# Tin and Lead - Best Base Metals for 2007



## BREND (7 January 2007)

Surprise that tin and lead are not mentioned. In my view, these are the 2 best base metals to invest in 2007.

*Tin:*

1. There is a hedge fund currently holds 50% - 79% of tin inventory at London Metal Exchange warehouses. Hedge fund don't buy the metal to use, what do they buy so much metal for? To squeeze the tin market, so that price can go up easier.

2. Chart shows that tin is still moving up a gradual uptrend.
See this link for tin chart: 
http://basemetal-trading.blogspot.com/2006/12/virtual-trade-15-dec-06.html

3. From the fundamental point of view, Indonesia government has not opened 20 tin smelters that it shut in October on allegations that they had used illegally mined ore. The closings have removed as much as 7000 mt a month of tin from the global market.
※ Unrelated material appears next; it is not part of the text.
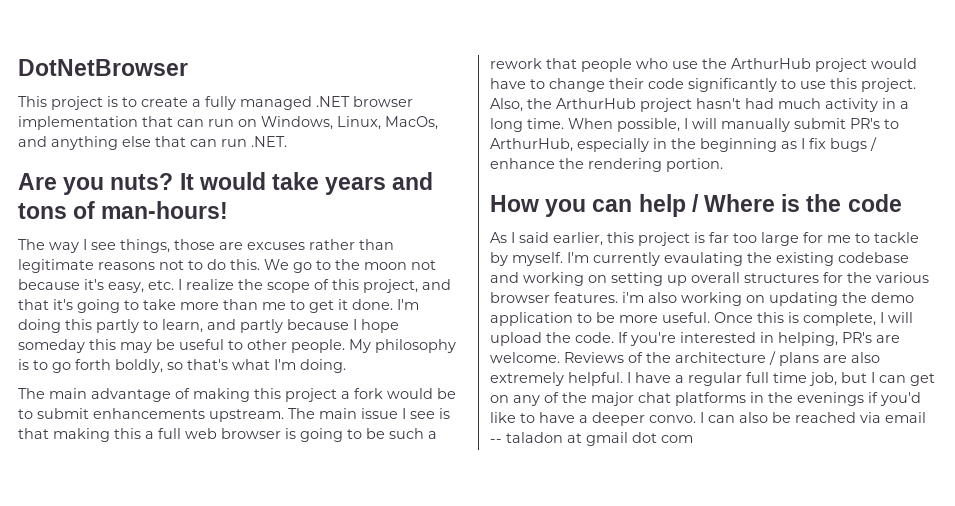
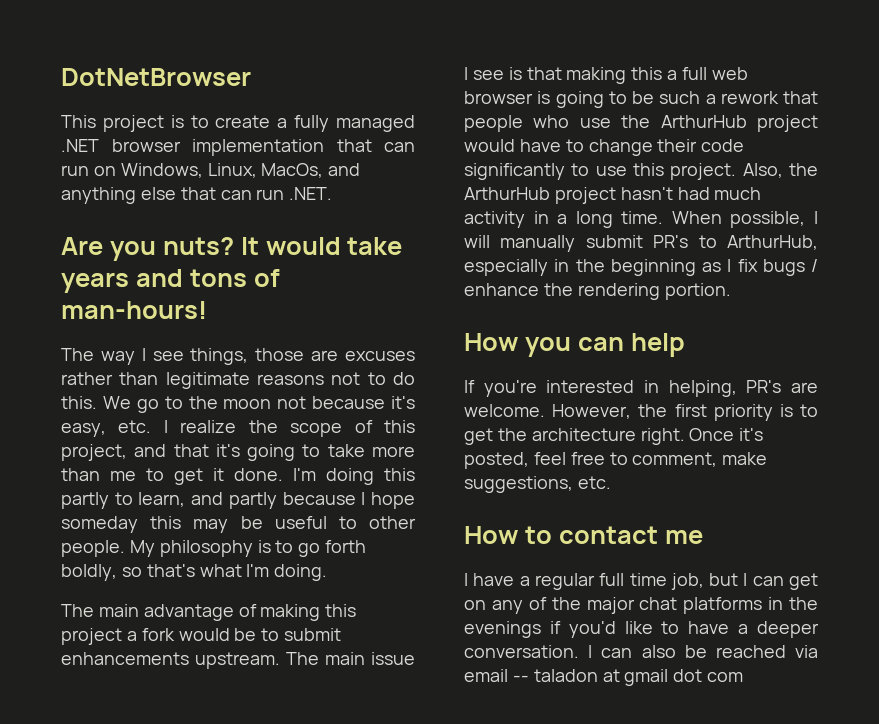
[691,194,902,212] [490,232,919,246] [490,252,909,266] [490,272,929,286] [490,292,914,306] [490,312,913,326] [490,332,614,346] / Where is the code // As I said earlier, this project is far too large for me to tackle by myself. I'm currently evaulating the existing codebase and working on setting up overall structures for the various browser features. i'm also working on updating the demo application to be more useful. Once this is complete, I will upload the code. -> (685, 345) //
[564,351,880,366] [490,372,623,386] Reviews of the architecture / plans are also extremely helpful. -> [552,404,819,421] [464,428,764,445] [464,452,768,469] [464,476,611,493] [464,526,703,544] However, the first priority is to get the architecture right. Once it's posted, feel free to comment, make suggestions, etc. // How to contact me //
[649,415,696,423] convo. -> [464,645,579,658] conversation.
And this issue will not be resolved within the next few months. 
Most of the tin supply comes from Indonesia, since Indonesia has a supply disruption, the global tin market will be affected. Demand for tin is still strong on strong semiconductor sector. Tin price will be pushed up.


*Lead:*

Looking from fundamental perceptive:
LME stocks had fallen to a very low level as producers are struggling to keep up with demand. This is resulted largely from the inability of Western producers to secure sufficient concentrates, principally reflecting China’s insatiable appetite for the metal.
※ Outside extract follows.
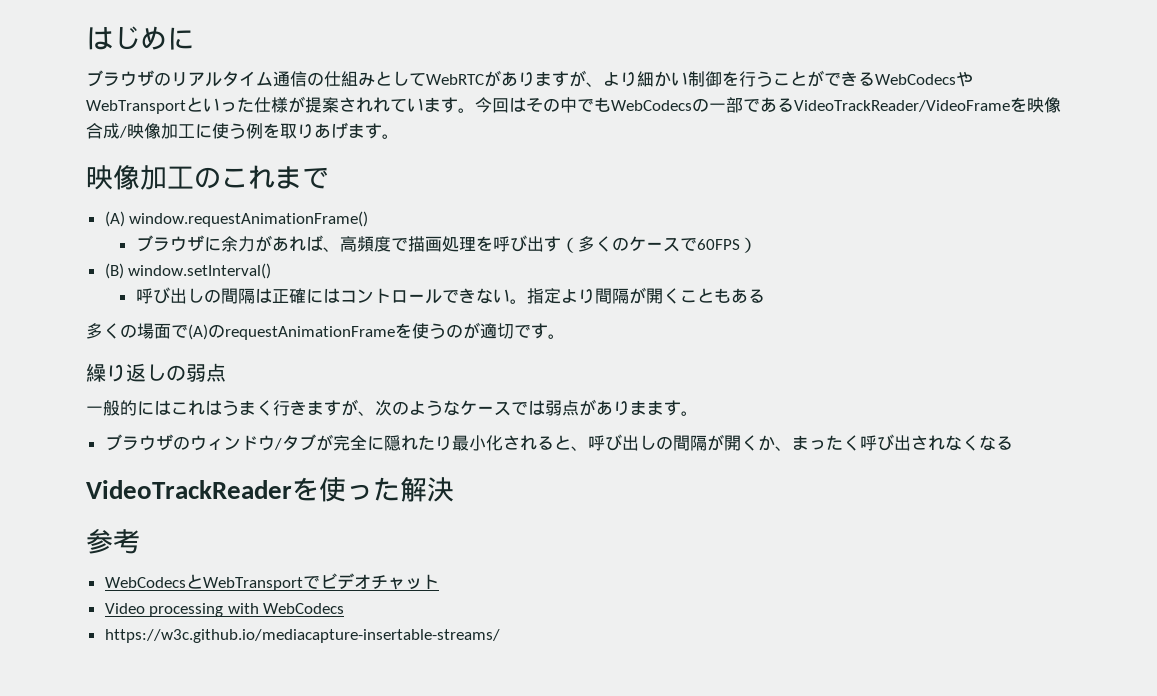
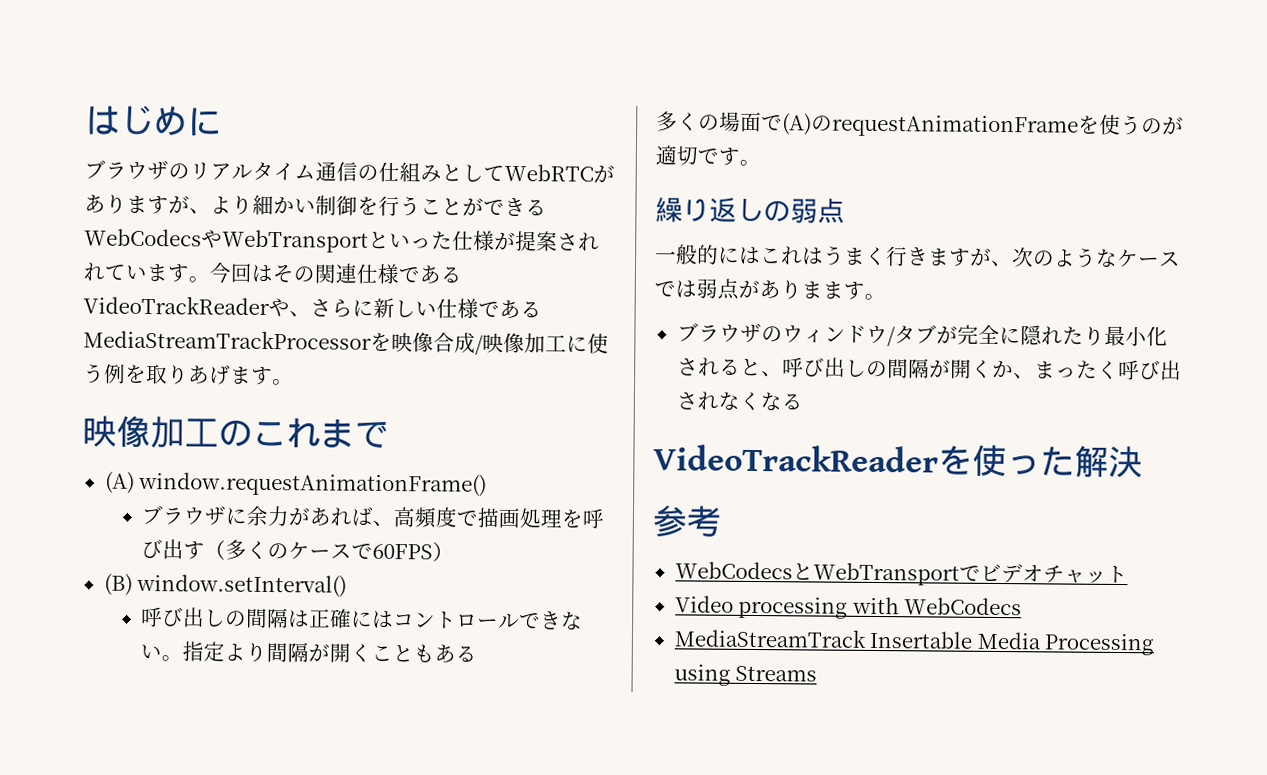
[560,97,1010,113] 中でもWebCodecsの一部であるVideoTrackReader/VideoFrame -> [314,263,462,285] [83,295,542,319] [83,329,372,350] 関連仕様であるVideoTrackReaderや、さらに新しい仕様であるMediaStreamTrackProcessor
[104,629,500,643] https://w3c.github.io/mediacapture-insertable-streams/ -> [673,628,1155,656] [673,664,818,686] MediaStreamTrack Insertable Media Processing using Streams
China now has about 20 million cars and trucks, and this number is still increasing. A lot of people want to own cars in China. With more cars and trucks manufactured, there is a greater demand of lead for the batteries in the vehicles. Another great source of demand comes from solar chips, which is an emerging and growing sector now.

Looking from investment fund’s perceptive:
Currently one fund is holding 50% - 59% of Lead inventory; this fund may have interest to push the Lead price higher.

Looking from technical analysis perceptive:
Lead chart is showing a very good uptrend.

Chart of Lead price and inventory level are shown in the link:
http://basemetal-trading.blogspot.com/2007/01/buy-3-lots-of-lead-virtual-trade.html


----------



## chops_a_must (7 January 2007)

Apart from BTX, does anyone know of any Tin pure plays?


----------



## MalteseBull (7 January 2007)

my tip for best base metal for 2007 is Iron Ore,

with Asian's infarstructure booming and the the upcoming Olympics in Beijing i have a firm belief iron will be in demand, although i am not following spot prices on it, there has recently been an approval for Iron ore producers in the Pilabira *sp* region of WA to use RIOs/BHPs train line, (think FMG won an approval)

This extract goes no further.